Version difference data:
........

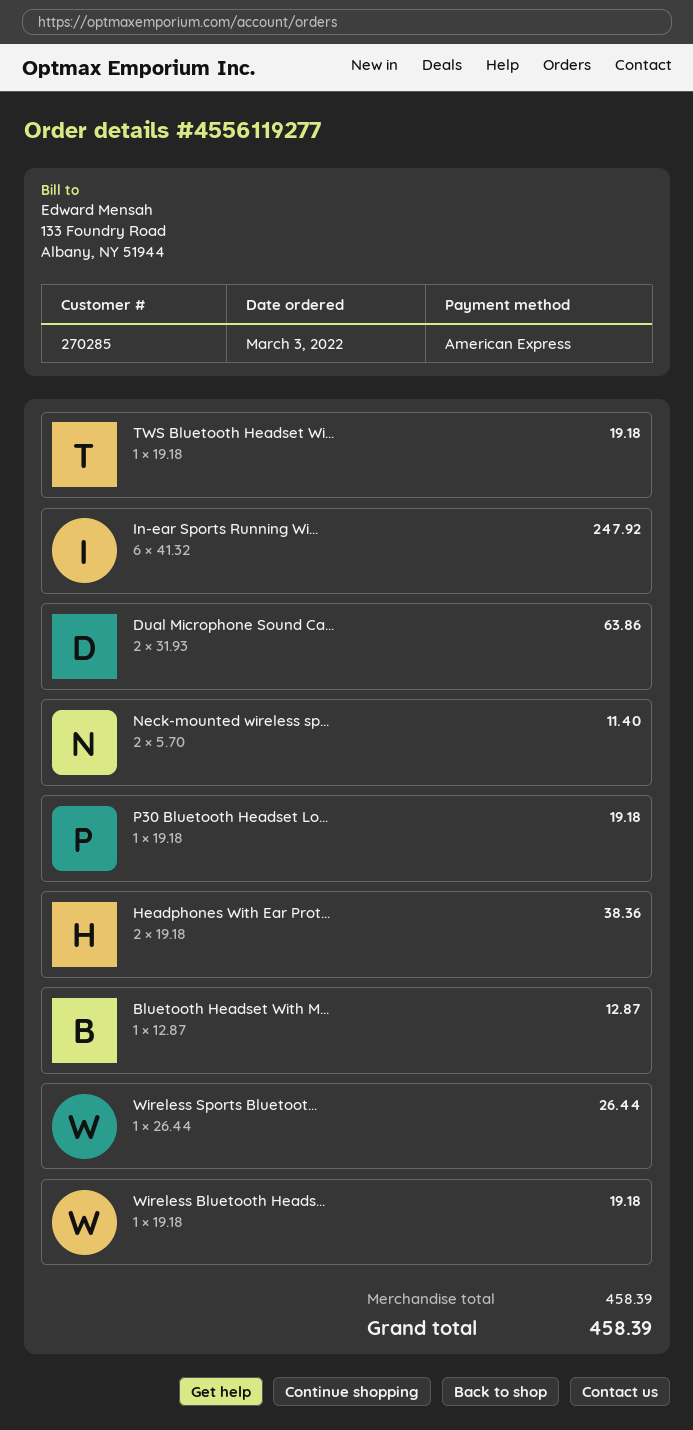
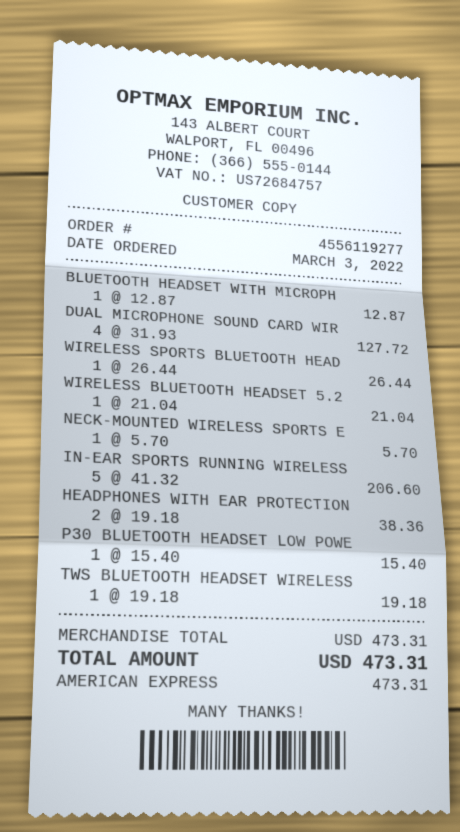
In-ear Sports Running Wi...: 6 x 41.32 = 247.92 -> 5 x 41.32 = 206.60
Dual Microphone Sound Ca...: 2 x 31.93 = 63.86 -> 4 x 31.93 = 127.72
Neck-mounted wireless sp...: 2 x 5.70 = 11.40 -> 1 x 5.70 = 5.70
P30 Bluetooth Headset Lo...: 1 x 19.18 = 19.18 -> 1 x 15.40 = 15.40
Wireless Bluetooth Heads...: 1 x 19.18 = 19.18 -> 1 x 21.04 = 21.04
subtotal: 458.39 -> 473.31
total: 458.39 -> 473.31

........

## Task statement
Return every line shown above without changing a word, and skip the pictures.

## Written solution
In-ear Sports Running Wi...: 6 x 41.32 = 247.92 -> 5 x 41.32 = 206.60
Dual Microphone Sound Ca...: 2 x 31.93 = 63.86 -> 4 x 31.93 = 127.72
Neck-mounted wireless sp...: 2 x 5.70 = 11.40 -> 1 x 5.70 = 5.70
P30 Bluetooth Headset Lo...: 1 x 19.18 = 19.18 -> 1 x 15.40 = 15.40
Wireless Bluetooth Heads...: 1 x 19.18 = 19.18 -> 1 x 21.04 = 21.04
subtotal: 458.39 -> 473.31
total: 458.39 -> 473.31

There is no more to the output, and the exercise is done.